Work task
After finding the line with "[126,259,140,268] P. ->" in the entries below, retype exactly each line from there through the line with "(488, 515) none", including that final line.

Data extract
------------------------------

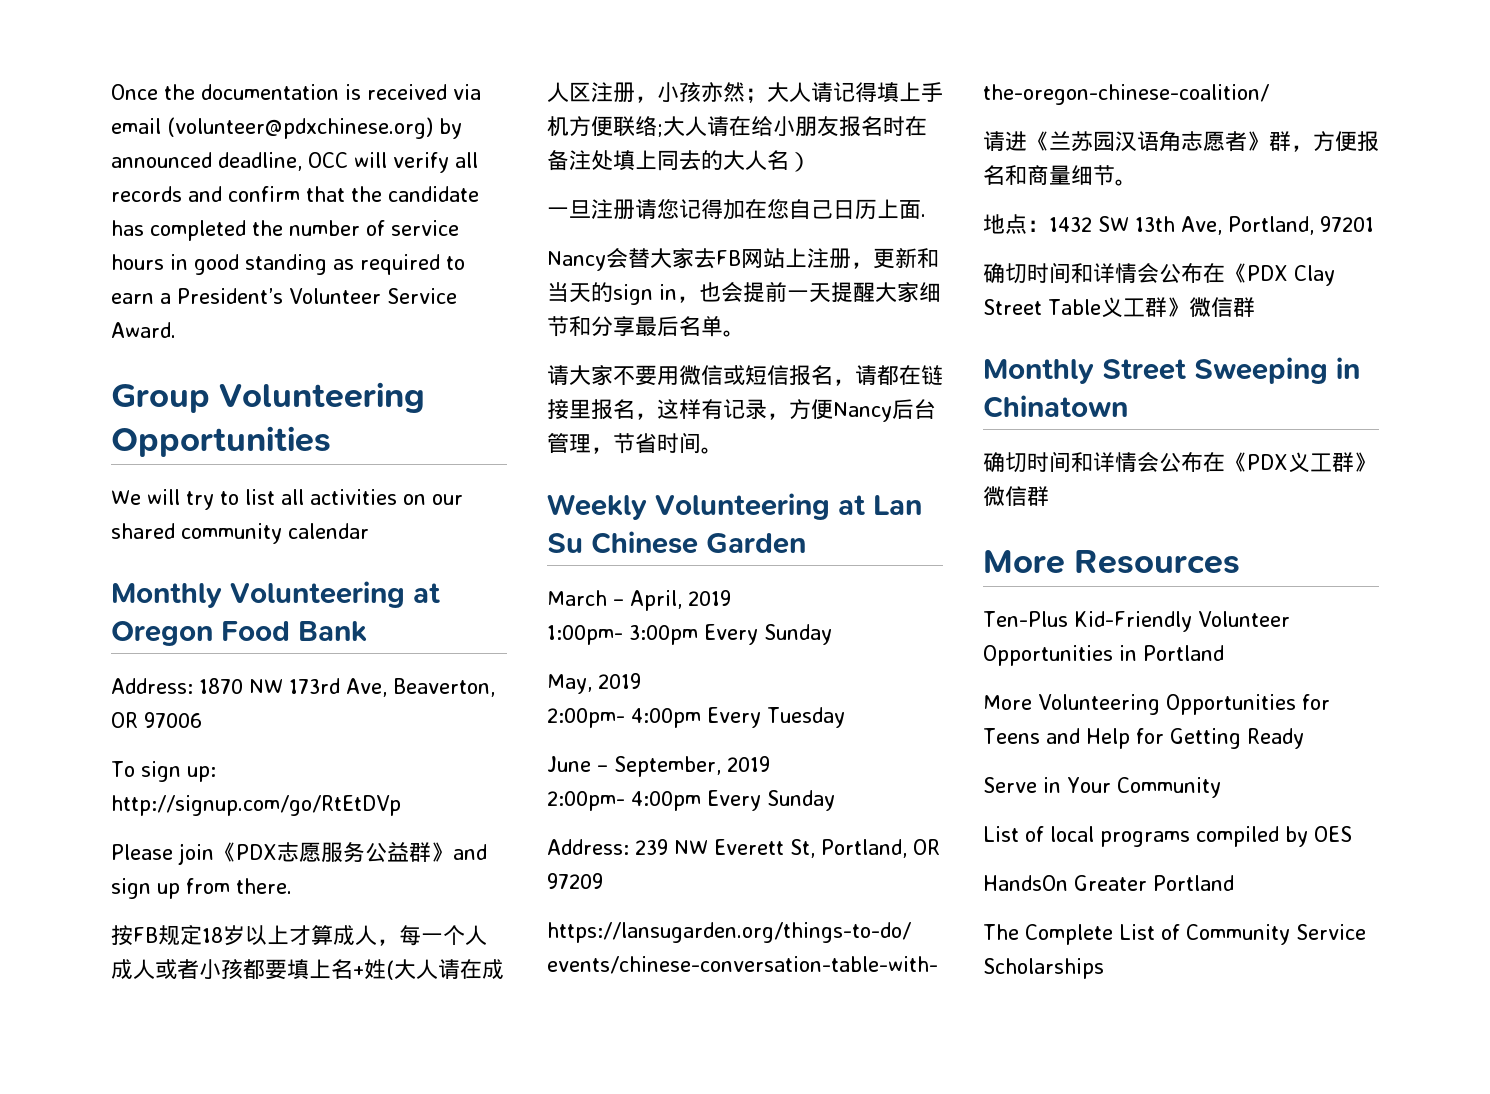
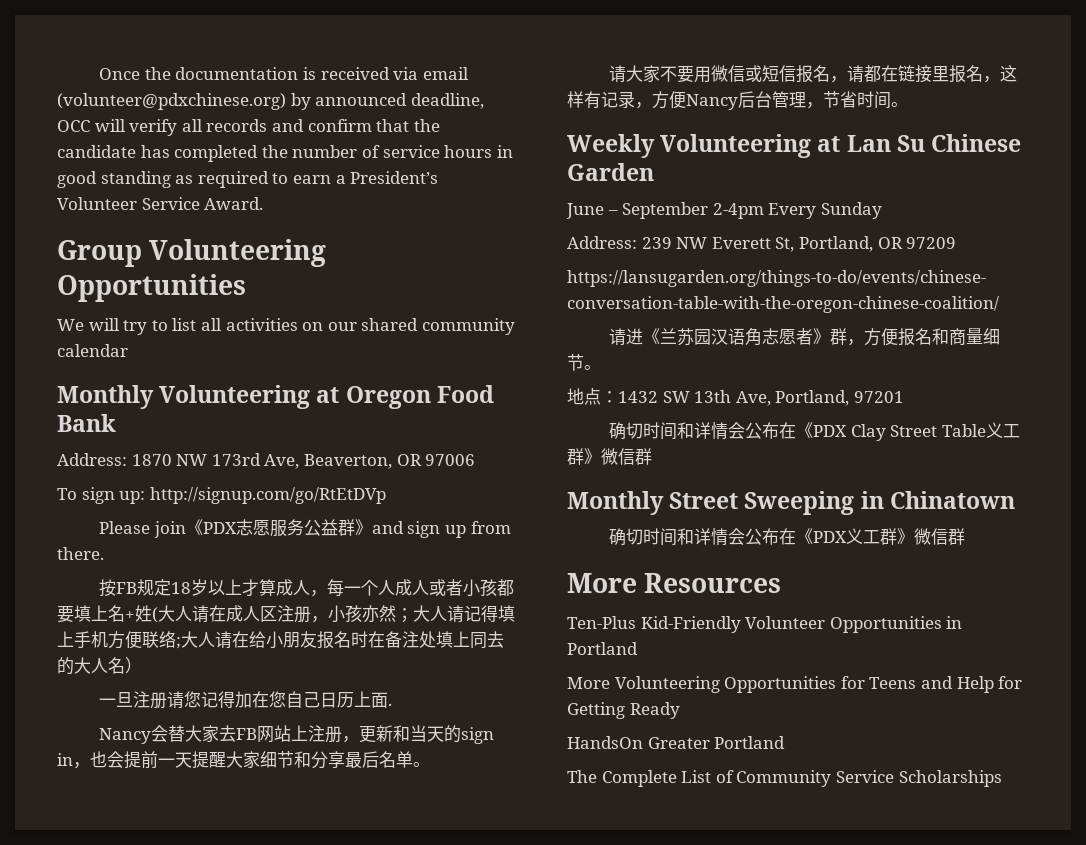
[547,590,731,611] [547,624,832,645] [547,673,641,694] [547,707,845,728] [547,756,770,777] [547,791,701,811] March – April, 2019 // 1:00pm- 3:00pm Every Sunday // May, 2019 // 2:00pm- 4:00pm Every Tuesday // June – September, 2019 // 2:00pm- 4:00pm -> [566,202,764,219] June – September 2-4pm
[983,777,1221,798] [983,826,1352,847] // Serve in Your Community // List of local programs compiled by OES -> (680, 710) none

------------------------------

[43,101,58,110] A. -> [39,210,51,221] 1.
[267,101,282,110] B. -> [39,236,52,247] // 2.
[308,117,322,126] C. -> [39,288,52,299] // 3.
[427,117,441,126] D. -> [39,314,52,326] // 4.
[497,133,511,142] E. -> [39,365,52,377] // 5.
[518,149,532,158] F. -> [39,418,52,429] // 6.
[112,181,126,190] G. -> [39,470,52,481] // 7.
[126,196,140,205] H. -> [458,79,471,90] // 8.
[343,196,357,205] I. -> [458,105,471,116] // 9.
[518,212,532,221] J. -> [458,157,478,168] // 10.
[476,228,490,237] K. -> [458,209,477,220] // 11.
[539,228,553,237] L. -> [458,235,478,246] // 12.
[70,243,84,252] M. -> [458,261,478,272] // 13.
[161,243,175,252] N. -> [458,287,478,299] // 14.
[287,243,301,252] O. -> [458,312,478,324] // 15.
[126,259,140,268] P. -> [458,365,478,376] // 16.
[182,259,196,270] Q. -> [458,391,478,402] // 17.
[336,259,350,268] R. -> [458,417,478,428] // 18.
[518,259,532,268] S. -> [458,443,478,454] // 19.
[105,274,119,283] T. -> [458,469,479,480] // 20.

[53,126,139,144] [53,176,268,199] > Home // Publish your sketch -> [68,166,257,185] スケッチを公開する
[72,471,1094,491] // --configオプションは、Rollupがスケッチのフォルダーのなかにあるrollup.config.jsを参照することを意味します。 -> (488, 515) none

------------------------------

Solved exercise
[126,259,140,268] P. -> [458,365,478,376] // 16.
[182,259,196,270] Q. -> [458,391,478,402] // 17.
[336,259,350,268] R. -> [458,417,478,428] // 18.
[518,259,532,268] S. -> [458,443,478,454] // 19.
[105,274,119,283] T. -> [458,469,479,480] // 20.

[53,126,139,144] [53,176,268,199] > Home // Publish your sketch -> [68,166,257,185] スケッチを公開する
[72,471,1094,491] // --configオプションは、Rollupがスケッチのフォルダーのなかにあるrollup.config.jsを参照することを意味します。 -> (488, 515) none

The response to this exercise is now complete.